Download or read book My Own Private Germany written by Eric L. Santner and published by Princeton University Press. This book was released on 1997-12-15 with total page 215 pages. Available in PDF, EPUB and Kindle. Book excerpt: In November 1893, Daniel Paul Schreber, recently named presiding judge of the Saxon Supreme Court, was on the verge of a psychotic breakdown and entered a Leipzig psychiatric clinic. He would spend the rest of the nineteenth century in mental institutions. Once released, he published his Memoirs of My Nervous Illness (1903), a harrowing account of real and delusional persecution, political intrigue, and states of sexual ecstasy as God's private concubine. Freud's famous case study of Schreber elevated the Memoirs into the most important psychiatric textbook of paranoia. In light of Eric Santner's analysis, Schreber's text becomes legible as a sort of "nerve bible" of fin-de-siècle preoccupations and obsessions, an archive of the very phantasms that would, after the traumas of war, revolution, and the end of empire, coalesce into the core elements of National Socialist ideology.
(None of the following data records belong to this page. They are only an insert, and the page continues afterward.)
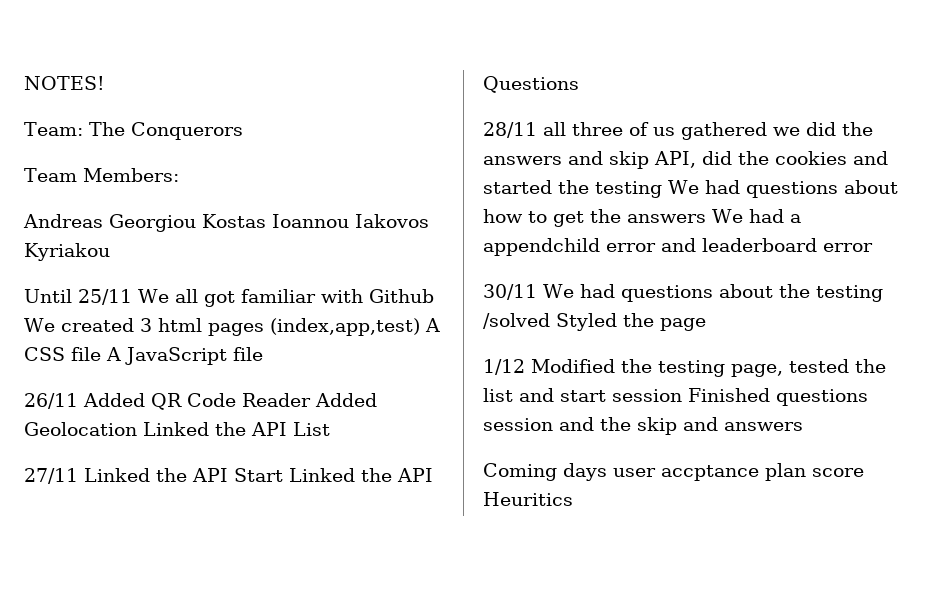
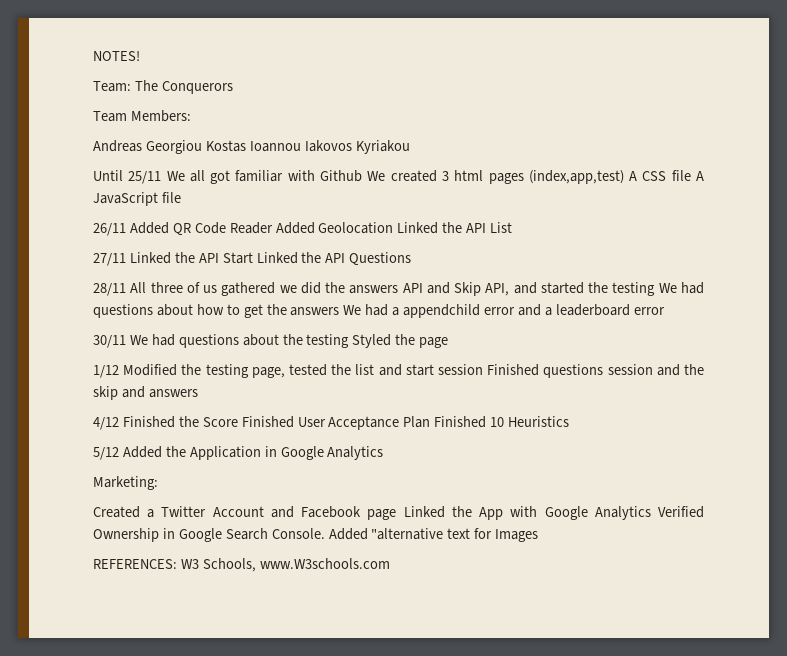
- 28/11 all three of us gathered we did the answers and skip API, did the cookies and started the testing We had questions about how to get the answers We had a appendchild error and leaderboard error
+ 28/11 All three of us gathered we did the answers API and Skip API, and started the testing We had questions about how to get the answers We had a appendchild error and a leaderboard error
- 30/11 We had questions about the testing /solved Styled the page
+ 30/11 We had questions about the testing Styled the page
- Coming days user accptance plan score Heuritics
+ 4/12 Finished the Score Finished User Acceptance Plan Finished 10 Heuristics
+ 5/12 Added the Application in Google Analytics
+ Marketing:
+ Created a Twitter Account and Facebook page Linked the App with Google Analytics Verified Ownership in Google Search Console. Added "alternative text for Images
+ REFERENCES: W3 Schools, www.W3schools.com

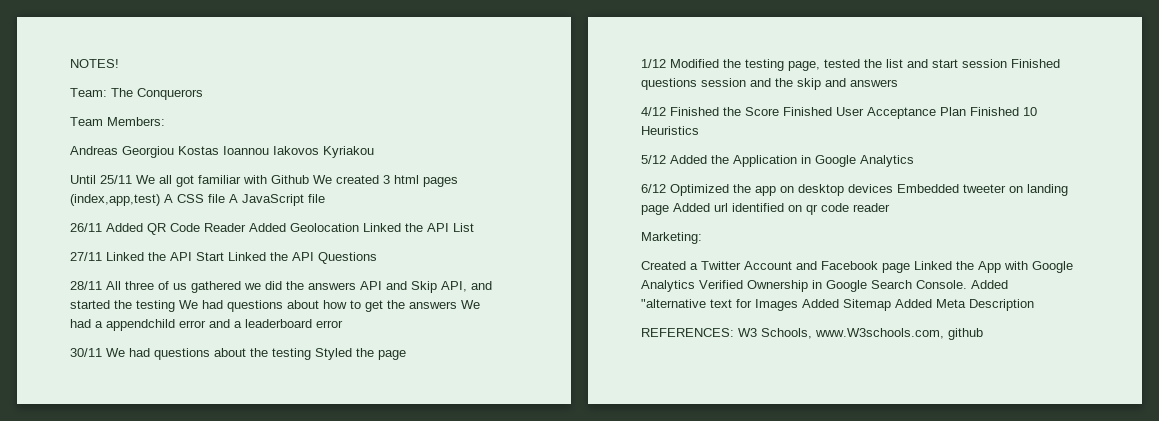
+ 6/12 Optimized the app on desktop devices Embedded tweeter on landing page Added url identified on qr code reader
- Added "alternative text for Images
+ Added "alternative text for Images Added Sitemap Added Meta Description
- REFERENCES: W3 Schools, www.W3schools.com
+ REFERENCES: W3 Schools, www.W3schools.com, github

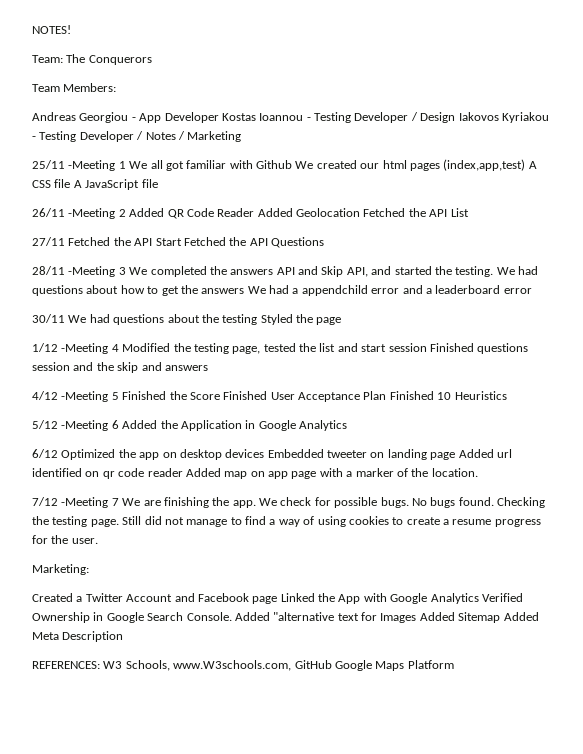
- Andreas Georgiou Kostas Ioannou Iakovos Kyriakou
- Until 25/11 We all got familiar with Github We created 3 html pages (index,app,test) A CSS file A JavaScript file
+ Andreas Georgiou - App Developer Kostas Ioannou - Testing Developer / Design Iakovos Kyriakou - Testing Developer / Notes / Marketing
+ 25/11 -Meeting 1 We all got familiar with Github We created our html pages (index,app,test) A CSS file A JavaScript file
- 26/11 Added QR Code Reader Added Geolocation Linked the API List
+ 26/11 -Meeting 2 Added QR Code Reader Added Geolocation Fetched the API List
- 27/11 Linked the API Start Linked the API Questions
+ 27/11 Fetched the API Start Fetched the API Questions
- 28/11 All three of us gathered we did the answers API and Skip API, and started the testing We had questions about how to get the answers We had a appendchild error and a leaderboard error
+ 28/11 -Meeting 3 We completed the answers API and Skip API, and started the testing. We had questions about how to get the answers We had a appendchild error and a leaderboard error
- 1/12 Modified the testing page, tested the list and start session Finished questions session and the skip and answers
+ 1/12 -Meeting 4 Modified the testing page, tested the list and start session Finished questions session and the skip and answers
- 4/12 Finished the Score Finished User Acceptance Plan Finished 10 Heuristics
+ 4/12 -Meeting 5 Finished the Score Finished User Acceptance Plan Finished 10 Heuristics
- 5/12 Added the Application in Google Analytics
+ 5/12 -Meeting 6 Added the Application in Google Analytics
- 6/12 Optimized the app on desktop devices Embedded tweeter on landing page Added url identified on qr code reader
+ 6/12 Optimized the app on desktop devices Embedded tweeter on landing page Added url identified on qr code reader Added map on app page with a marker of the location.
+ 7/12 -Meeting 7 We are finishing the app. We check for possible bugs. No bugs found. Checking the testing page. Still did not manage to find a way of using cookies to create a resume progress for the user.
- REFERENCES: W3 Schools, www.W3schools.com, github
+ REFERENCES: W3 Schools, www.W3schools.com, GitHub Google Maps Platform

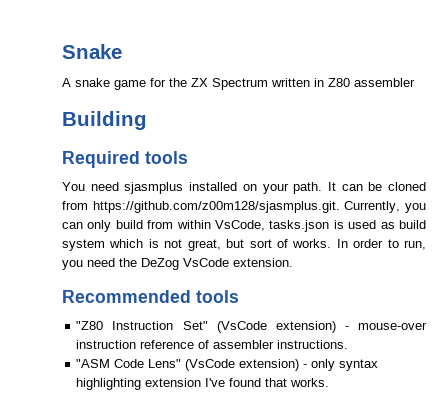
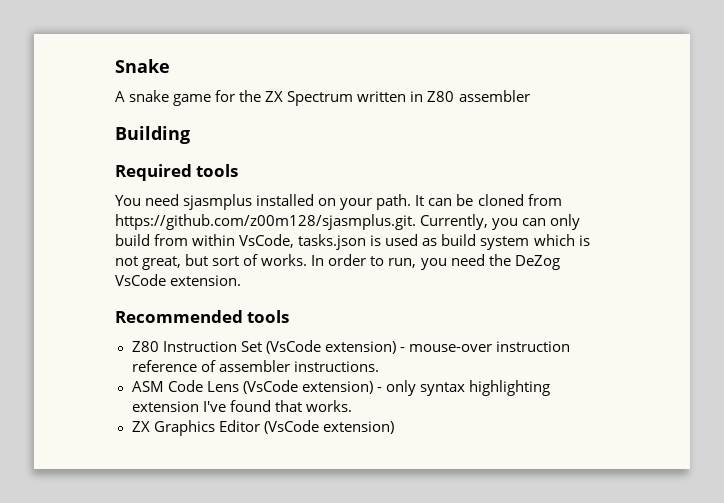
- "Z80 Instruction Set" (VsCode extension) - mouse-over instruction reference of assembler instructions.
+ Z80 Instruction Set (VsCode extension) - mouse-over instruction reference of assembler instructions.
- "ASM Code Lens" (VsCode extension) - only syntax highlighting extension I've found that works.
+ ASM Code Lens (VsCode extension) - only syntax highlighting extension I've found that works.
+ ZX Graphics Editor (VsCode extension)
The crucial theoretical notion that allows Santner to pass from the "private" domain of psychotic disturbances to the "public" domain of the ideological and political genesis of Nazism is the "crisis of investiture." Schreber's breakdown was precipitated by a malfunction in the rites and procedures through which an individual is endowed with a new social status: his condition became acute just as he was named to a position of ultimate symbolic authority. The Memoirs suggest that we cross the threshold of modernity into a pervasive atmosphere of crisis and uncertainty when acts of symbolic investiture no longer usefully transform the subject's self understanding. At such a juncture, the performative force of these rites of institution may assume the shape of a demonic persecutor, some "other" who threatens our borders and our treasures. Challenging other political readings of Schreber, Santner denies that Schreber's delusional system--his own private Germany--actually prefigured the totalitarian solution to this defining structural crisis of modernity. Instead, Santner shows how this tragic figure succeeded in avoiding the totalitarian temptation by way of his own series of perverse identifications, above all with women and Jews.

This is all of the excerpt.